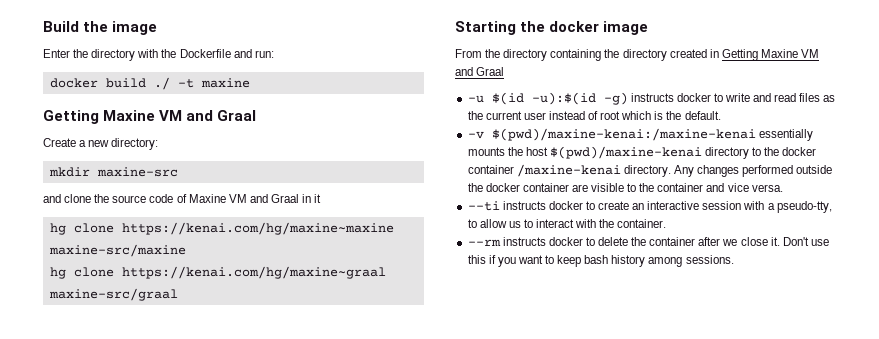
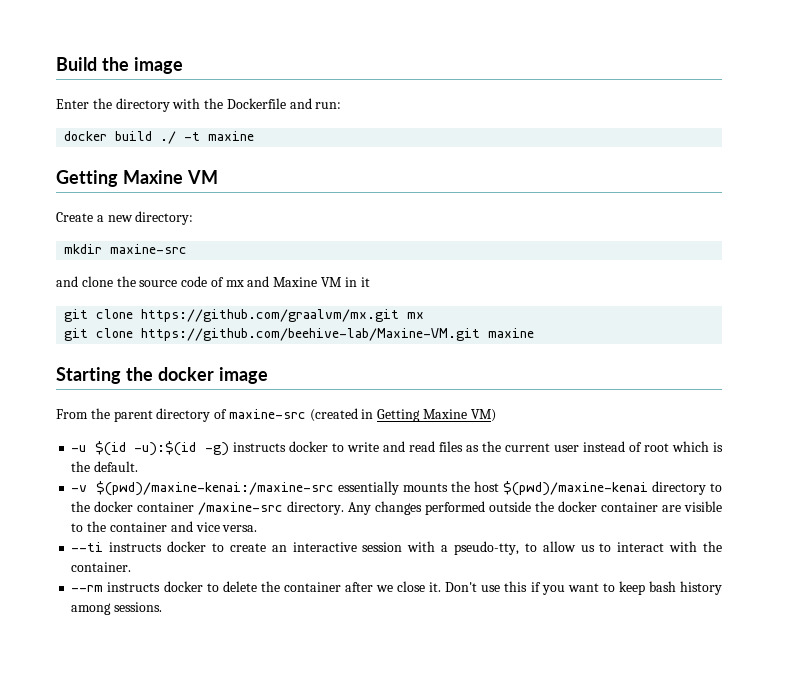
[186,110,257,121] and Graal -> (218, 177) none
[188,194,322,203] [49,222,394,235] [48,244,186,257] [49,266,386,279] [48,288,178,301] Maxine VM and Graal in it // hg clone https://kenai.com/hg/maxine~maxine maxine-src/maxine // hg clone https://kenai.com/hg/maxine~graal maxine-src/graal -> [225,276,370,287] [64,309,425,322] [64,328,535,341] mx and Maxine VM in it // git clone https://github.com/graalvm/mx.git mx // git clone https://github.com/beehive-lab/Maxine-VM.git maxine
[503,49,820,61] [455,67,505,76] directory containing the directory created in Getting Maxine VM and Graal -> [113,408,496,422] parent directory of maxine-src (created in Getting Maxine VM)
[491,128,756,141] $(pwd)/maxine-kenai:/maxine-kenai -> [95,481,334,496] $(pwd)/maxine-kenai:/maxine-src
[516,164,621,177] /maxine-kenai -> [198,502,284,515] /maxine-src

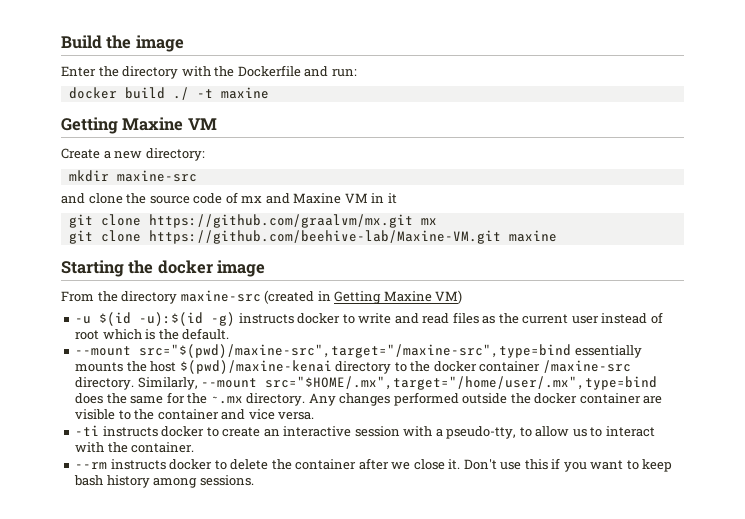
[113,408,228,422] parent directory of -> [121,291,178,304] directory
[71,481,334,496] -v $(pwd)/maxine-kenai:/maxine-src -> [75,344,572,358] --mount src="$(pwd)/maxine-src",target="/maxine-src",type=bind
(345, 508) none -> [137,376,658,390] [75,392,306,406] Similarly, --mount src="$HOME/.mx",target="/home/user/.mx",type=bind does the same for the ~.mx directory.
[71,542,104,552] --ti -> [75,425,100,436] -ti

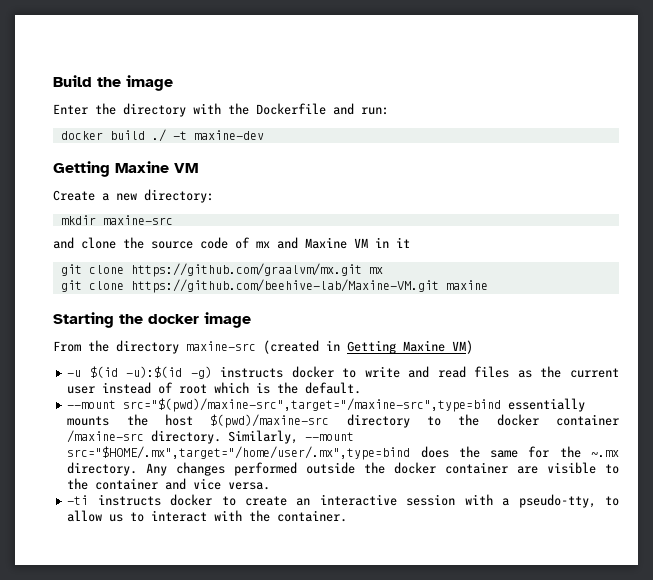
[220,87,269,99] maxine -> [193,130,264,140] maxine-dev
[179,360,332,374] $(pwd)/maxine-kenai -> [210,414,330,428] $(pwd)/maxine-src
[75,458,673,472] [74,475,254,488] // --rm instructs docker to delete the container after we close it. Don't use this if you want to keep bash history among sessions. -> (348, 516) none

Assigned task: Look above for the line that holds "[220,87,269,99] maxine ->", then copy it and each line after it exactly, through the last line of the data.

Answer box:
[220,87,269,99] maxine -> [193,130,264,140] maxine-dev
[179,360,332,374] $(pwd)/maxine-kenai -> [210,414,330,428] $(pwd)/maxine-src
[75,458,673,472] [74,475,254,488] // --rm instructs docker to delete the container after we close it. Don't use this if you want to keep bash history among sessions. -> (348, 516) none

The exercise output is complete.